# [WORK TO COMPLETE]
Where in the records does the word "Cooler" appear? Copy each line that holds it.

# [RECORDS TO PROCESS]
==============================

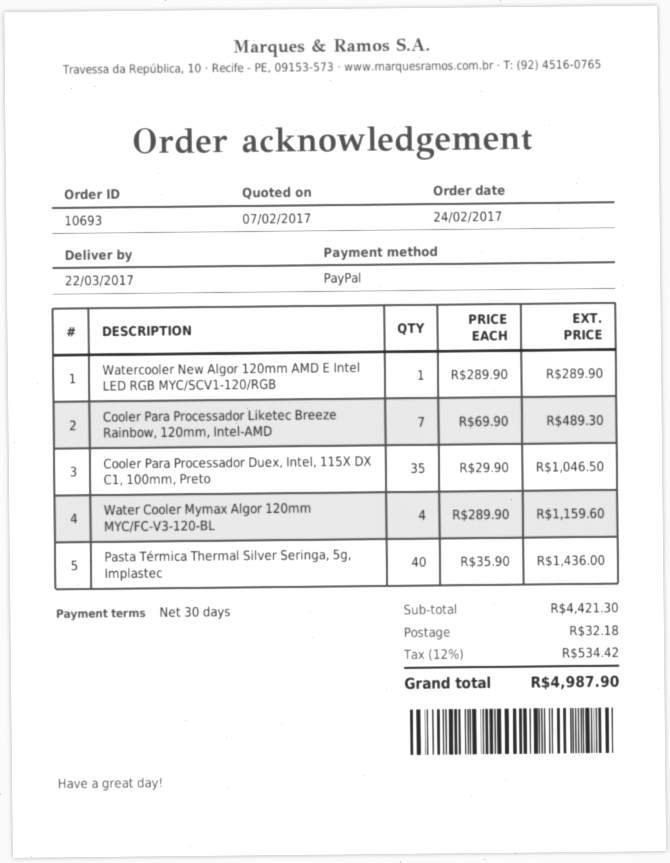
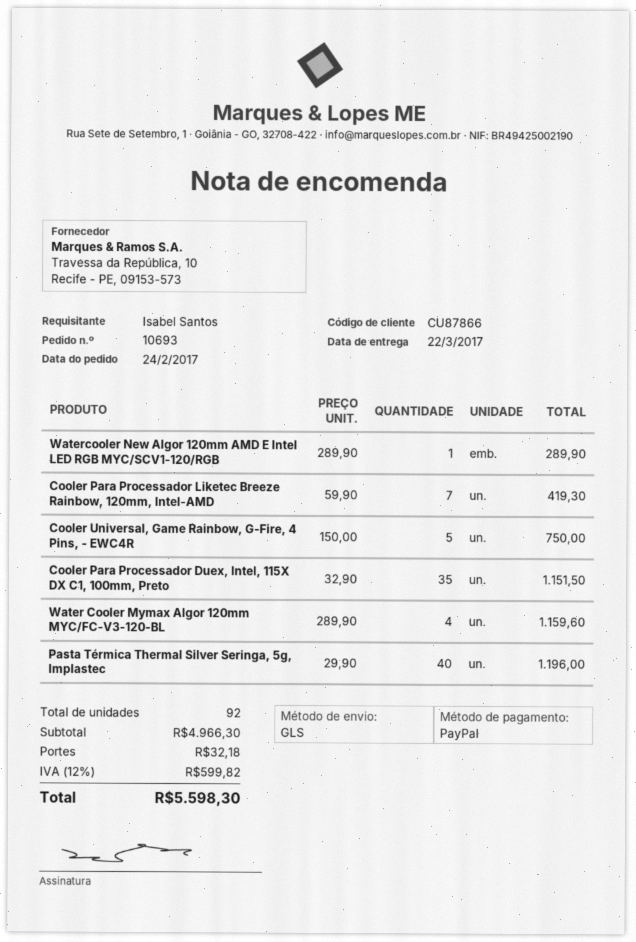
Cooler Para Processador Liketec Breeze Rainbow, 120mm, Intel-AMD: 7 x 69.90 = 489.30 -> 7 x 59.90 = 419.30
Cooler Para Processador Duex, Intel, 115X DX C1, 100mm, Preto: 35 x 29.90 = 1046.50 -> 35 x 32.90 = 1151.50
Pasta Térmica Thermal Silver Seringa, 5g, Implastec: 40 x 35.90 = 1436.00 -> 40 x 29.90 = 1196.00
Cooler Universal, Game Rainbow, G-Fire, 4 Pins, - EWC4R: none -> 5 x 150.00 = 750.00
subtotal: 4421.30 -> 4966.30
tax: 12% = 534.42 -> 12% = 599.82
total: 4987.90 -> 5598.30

==============================

# [RESPONSE FOR THIS EXERCISE]
Cooler Para Processador Liketec Breeze Rainbow, 120mm, Intel-AMD: 7 x 69.90 = 489.30 -> 7 x 59.90 = 419.30
Cooler Para Processador Duex, Intel, 115X DX C1, 100mm, Preto: 35 x 29.90 = 1046.50 -> 35 x 32.90 = 1151.50
Cooler Universal, Game Rainbow, G-Fire, 4 Pins, - EWC4R: none -> 5 x 150.00 = 750.00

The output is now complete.